Why you should never eat when you’re stressed.

Love Grace Health, Love Your Mind

There can be two food related responses to stress and upset emotions – over eating, or not eating at all. Which is healthier? Should we avoid food at all costs when unhappy to avoid binging or should we be grounding ourselves with food at emotional times?

Let’s look at what happens to the body when we are ‘stressed’. Evolutionarily speaking, the human stress response was a mechanism that evolved solely in response to famine. Back in the hunter-gatherer days, there were not as many things to worry about as in modern life, except being killed by a predator or going without food. So the body evolved to see stress as a warning sign against famine. Naturally, the response it developed was to hold on to fat and weights in this situation, to try avoid emaciation.

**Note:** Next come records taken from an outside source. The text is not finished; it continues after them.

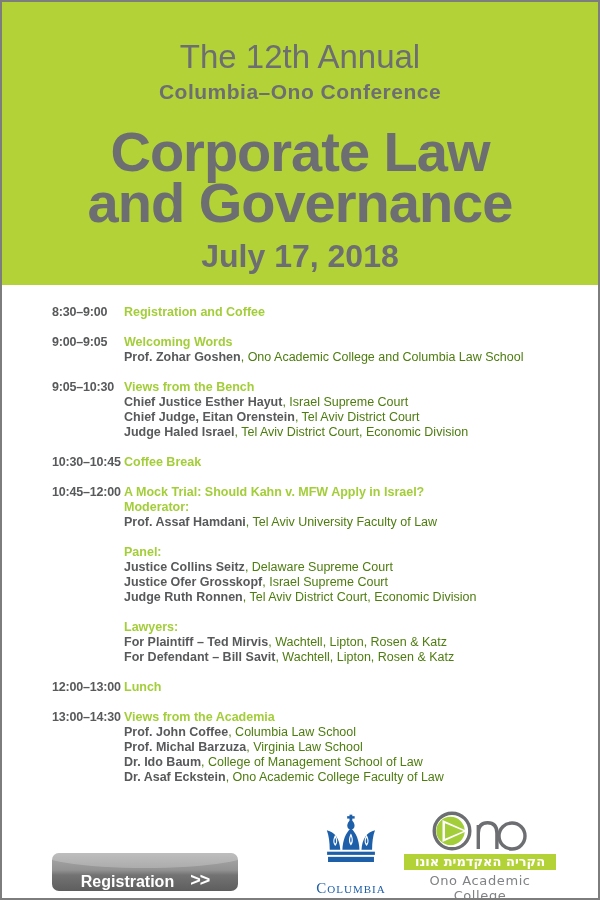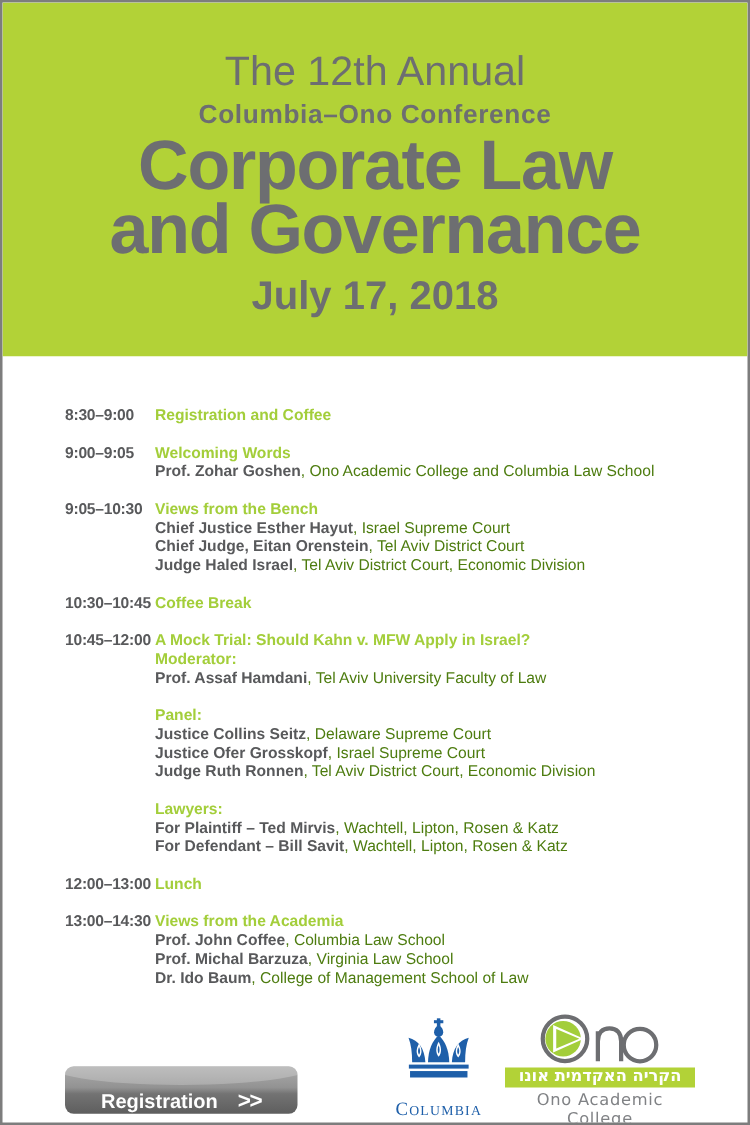--- a/index.html
+++ b/index.html
@@ -11,26 +11,26 @@
   }
 
   
   .hero {
     height:283px; background:#b2d237; color:#6d6e71;
     text-align:center; padding-top:35px;
   }
   .hero-annual { font-size:33px; line-height:40px; font-weight:normal; }
   .hero-conf   { font-size:21px; line-height:29px; font-weight:bold; letter-spacing:.5px; }
   .hero-title  { font-size:56px; line-height:51px; font-weight:bold; letter-spacing:-1px; }
-  .hero-title.first { margin-top:0; }
+  .hero-title.first { margin-top:20px; }
   .hero-date   { font-size:32px; line-height:38px; font-weight:bold; margin-top:9px; }
 
   
   .schedule {
-    padding:40px 18px 0 50px;
+    padding:20px 18px 0 50px;
     font-size:12.5px; line-height:15px; color:#6d6e71;
   }
   .session { display:flex; margin-bottom:15px; }
   .session:last-child { margin-bottom:0; }
   .time { flex:0 0 72px; font-weight:bold; color:#58595b; letter-spacing:-.2px; }
   .content { flex:1; }
   .stitle, .subhead { color:#a3ce3a; font-weight:bold; }
   .line .b { font-weight:bold; color:#58595b; }
   .line .r { color:#4d7c0f; }
   .block + .block { margin-top:15px; }
@@ -151,20 +151,21 @@
       </div>
     </div>
 
     <div class="session">
       <div class="time">13:00–14:30</div>
       <div class="content">
         <div class="stitle">Views from the Academia</div>
         <div class="line"><span class="b">Prof. John Coffee</span><span class="r">, Columbia Law School</span></div>
         <div class="line"><span class="b">Prof. Michal Barzuza</span><span class="r">, Virginia Law School</span></div>
         <div class="line"><span class="b">Dr. Ido Baum</span><span class="r">, College of Management School of Law</span></div>
+        <div class="line"><span class="b">Dr. Asaf Eckstein</span><span class="r">, Ono Academic College Faculty of Law</span></div>
       </div>
     </div>
 
   </div>
 
   <button class="reg-btn">
     <span class="lbl">Registration</span>
     <span class="arrows">&gt;&gt;</span>
   </button>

We don’t usually have to worry about being chased by bears or going without food these days. Most of western civilization has access to more comfort and abundance than ever before. So what does stress look like today? In our modern world, stress can come from many more sources than before – in the forms of emotional / mental stress, sleep deprivation, dehydration, and shock to name a few. Stress can also describe an unhealthy relationship with one’s body – such as even a minor eating disorder, body discomfort, or fear of food. Yet even though our external stress triggers have multiplied since earlier times, our bodies pretty much react in the same way to each of these stressors. Yes, even anxiety at a meal time.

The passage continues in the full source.